### Goal of the exercise:
Filter this listing down to the lines that contain the word "produkt", and copy them.

*** Material for the task ***

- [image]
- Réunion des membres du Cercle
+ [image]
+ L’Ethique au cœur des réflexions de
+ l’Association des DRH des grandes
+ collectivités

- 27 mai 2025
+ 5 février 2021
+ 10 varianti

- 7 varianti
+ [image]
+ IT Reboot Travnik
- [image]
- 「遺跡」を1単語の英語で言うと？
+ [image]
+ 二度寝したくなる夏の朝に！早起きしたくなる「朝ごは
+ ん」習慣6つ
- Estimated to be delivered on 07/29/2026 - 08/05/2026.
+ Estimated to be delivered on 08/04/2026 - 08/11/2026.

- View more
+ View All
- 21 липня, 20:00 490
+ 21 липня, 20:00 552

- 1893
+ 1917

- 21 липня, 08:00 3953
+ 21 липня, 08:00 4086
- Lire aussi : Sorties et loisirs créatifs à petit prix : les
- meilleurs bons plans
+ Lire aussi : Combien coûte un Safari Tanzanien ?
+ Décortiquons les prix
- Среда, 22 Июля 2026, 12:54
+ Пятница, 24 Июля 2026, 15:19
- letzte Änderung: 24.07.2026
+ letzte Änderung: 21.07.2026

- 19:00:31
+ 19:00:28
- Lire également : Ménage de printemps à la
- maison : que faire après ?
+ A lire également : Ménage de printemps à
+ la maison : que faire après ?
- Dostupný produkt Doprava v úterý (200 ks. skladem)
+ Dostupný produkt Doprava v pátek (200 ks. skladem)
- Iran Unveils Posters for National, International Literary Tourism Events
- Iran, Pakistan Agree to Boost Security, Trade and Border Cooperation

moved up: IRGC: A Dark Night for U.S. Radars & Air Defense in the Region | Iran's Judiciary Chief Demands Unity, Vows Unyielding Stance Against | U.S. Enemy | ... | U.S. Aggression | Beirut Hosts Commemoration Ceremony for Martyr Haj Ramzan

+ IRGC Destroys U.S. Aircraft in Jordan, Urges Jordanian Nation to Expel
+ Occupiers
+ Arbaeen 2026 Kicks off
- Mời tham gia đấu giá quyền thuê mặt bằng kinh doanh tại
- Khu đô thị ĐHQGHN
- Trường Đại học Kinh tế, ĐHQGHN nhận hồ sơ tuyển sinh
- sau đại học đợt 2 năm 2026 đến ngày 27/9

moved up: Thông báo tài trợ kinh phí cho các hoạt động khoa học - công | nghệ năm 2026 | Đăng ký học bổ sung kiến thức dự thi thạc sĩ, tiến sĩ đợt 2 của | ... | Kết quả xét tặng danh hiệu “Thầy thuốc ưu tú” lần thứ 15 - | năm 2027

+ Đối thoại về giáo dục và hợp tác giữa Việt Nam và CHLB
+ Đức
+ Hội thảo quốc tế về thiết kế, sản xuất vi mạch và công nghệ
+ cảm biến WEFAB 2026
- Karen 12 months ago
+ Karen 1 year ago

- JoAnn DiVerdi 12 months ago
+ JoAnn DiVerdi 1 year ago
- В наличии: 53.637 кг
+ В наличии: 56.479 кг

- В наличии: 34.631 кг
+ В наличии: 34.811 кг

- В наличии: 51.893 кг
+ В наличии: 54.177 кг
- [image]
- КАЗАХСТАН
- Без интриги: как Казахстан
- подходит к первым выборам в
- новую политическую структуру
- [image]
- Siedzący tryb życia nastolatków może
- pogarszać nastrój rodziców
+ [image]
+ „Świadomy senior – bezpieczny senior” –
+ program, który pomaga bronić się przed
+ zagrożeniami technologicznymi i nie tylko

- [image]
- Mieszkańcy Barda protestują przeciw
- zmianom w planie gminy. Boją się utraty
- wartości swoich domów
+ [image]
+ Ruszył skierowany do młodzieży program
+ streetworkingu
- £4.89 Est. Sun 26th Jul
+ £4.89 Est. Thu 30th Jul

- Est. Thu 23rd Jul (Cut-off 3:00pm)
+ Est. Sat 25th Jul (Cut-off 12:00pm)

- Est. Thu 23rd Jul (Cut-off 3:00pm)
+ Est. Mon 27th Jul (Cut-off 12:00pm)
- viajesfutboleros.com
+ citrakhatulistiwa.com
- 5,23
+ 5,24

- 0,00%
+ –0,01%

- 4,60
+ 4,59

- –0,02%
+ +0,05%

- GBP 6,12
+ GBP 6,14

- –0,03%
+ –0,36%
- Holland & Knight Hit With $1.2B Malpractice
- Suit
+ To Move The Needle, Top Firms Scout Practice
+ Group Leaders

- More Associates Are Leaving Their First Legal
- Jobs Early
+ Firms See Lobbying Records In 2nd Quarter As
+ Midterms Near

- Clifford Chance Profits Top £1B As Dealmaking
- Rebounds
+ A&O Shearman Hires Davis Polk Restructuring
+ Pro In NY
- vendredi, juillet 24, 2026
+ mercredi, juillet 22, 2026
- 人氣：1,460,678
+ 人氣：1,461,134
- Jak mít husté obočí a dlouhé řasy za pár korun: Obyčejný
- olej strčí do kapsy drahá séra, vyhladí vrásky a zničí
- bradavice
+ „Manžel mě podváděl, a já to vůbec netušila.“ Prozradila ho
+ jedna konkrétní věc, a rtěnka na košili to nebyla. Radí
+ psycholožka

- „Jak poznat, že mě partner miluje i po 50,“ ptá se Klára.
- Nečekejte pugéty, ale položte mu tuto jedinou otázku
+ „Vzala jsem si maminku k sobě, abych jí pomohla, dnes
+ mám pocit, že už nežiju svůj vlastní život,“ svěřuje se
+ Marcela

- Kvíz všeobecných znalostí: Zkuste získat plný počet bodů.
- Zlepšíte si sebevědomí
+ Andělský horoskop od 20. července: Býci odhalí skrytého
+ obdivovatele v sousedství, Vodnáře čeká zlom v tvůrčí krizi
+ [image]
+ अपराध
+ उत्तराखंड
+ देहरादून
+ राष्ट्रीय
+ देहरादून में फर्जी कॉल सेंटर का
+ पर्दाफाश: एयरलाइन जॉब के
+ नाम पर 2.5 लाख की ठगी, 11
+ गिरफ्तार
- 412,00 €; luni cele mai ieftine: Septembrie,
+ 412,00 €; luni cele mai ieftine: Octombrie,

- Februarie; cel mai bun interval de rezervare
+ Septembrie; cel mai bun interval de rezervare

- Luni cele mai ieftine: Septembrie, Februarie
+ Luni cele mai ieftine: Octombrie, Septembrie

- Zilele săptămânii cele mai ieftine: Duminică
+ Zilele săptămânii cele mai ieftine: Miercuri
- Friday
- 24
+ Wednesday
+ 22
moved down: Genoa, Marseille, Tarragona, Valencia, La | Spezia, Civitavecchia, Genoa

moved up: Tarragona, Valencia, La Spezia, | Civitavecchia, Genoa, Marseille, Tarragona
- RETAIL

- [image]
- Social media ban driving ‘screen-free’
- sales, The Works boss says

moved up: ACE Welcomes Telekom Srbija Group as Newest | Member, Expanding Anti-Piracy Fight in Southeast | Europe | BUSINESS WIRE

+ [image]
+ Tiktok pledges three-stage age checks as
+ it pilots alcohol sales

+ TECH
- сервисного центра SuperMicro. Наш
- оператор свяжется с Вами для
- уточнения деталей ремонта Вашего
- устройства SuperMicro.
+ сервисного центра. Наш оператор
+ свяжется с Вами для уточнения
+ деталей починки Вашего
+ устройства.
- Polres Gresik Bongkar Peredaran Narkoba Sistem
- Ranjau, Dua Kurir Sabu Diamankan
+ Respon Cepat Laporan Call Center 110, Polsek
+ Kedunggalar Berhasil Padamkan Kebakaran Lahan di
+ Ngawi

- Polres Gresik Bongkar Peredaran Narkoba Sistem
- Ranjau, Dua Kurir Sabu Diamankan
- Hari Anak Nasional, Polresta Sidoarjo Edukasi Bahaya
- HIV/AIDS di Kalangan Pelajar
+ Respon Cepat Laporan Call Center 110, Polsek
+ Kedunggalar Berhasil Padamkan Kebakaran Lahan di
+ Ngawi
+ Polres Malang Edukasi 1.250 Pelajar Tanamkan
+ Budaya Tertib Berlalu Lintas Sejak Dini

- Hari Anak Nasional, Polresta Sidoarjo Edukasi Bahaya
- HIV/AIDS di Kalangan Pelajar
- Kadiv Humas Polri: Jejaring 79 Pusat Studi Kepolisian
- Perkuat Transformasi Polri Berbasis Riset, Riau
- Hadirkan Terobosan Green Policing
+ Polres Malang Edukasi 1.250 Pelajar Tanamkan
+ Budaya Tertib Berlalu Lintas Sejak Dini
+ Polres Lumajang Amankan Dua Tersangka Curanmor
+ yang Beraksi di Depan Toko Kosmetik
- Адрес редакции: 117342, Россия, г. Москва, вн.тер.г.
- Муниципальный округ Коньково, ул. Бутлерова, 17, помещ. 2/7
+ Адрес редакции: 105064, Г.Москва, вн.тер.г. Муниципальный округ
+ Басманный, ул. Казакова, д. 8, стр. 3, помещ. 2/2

*** End of Material for the task ***

### Solution for this problem:
- Dostupný produkt Doprava v úterý (200 ks. skladem)
+ Dostupný produkt Doprava v pátek (200 ks. skladem)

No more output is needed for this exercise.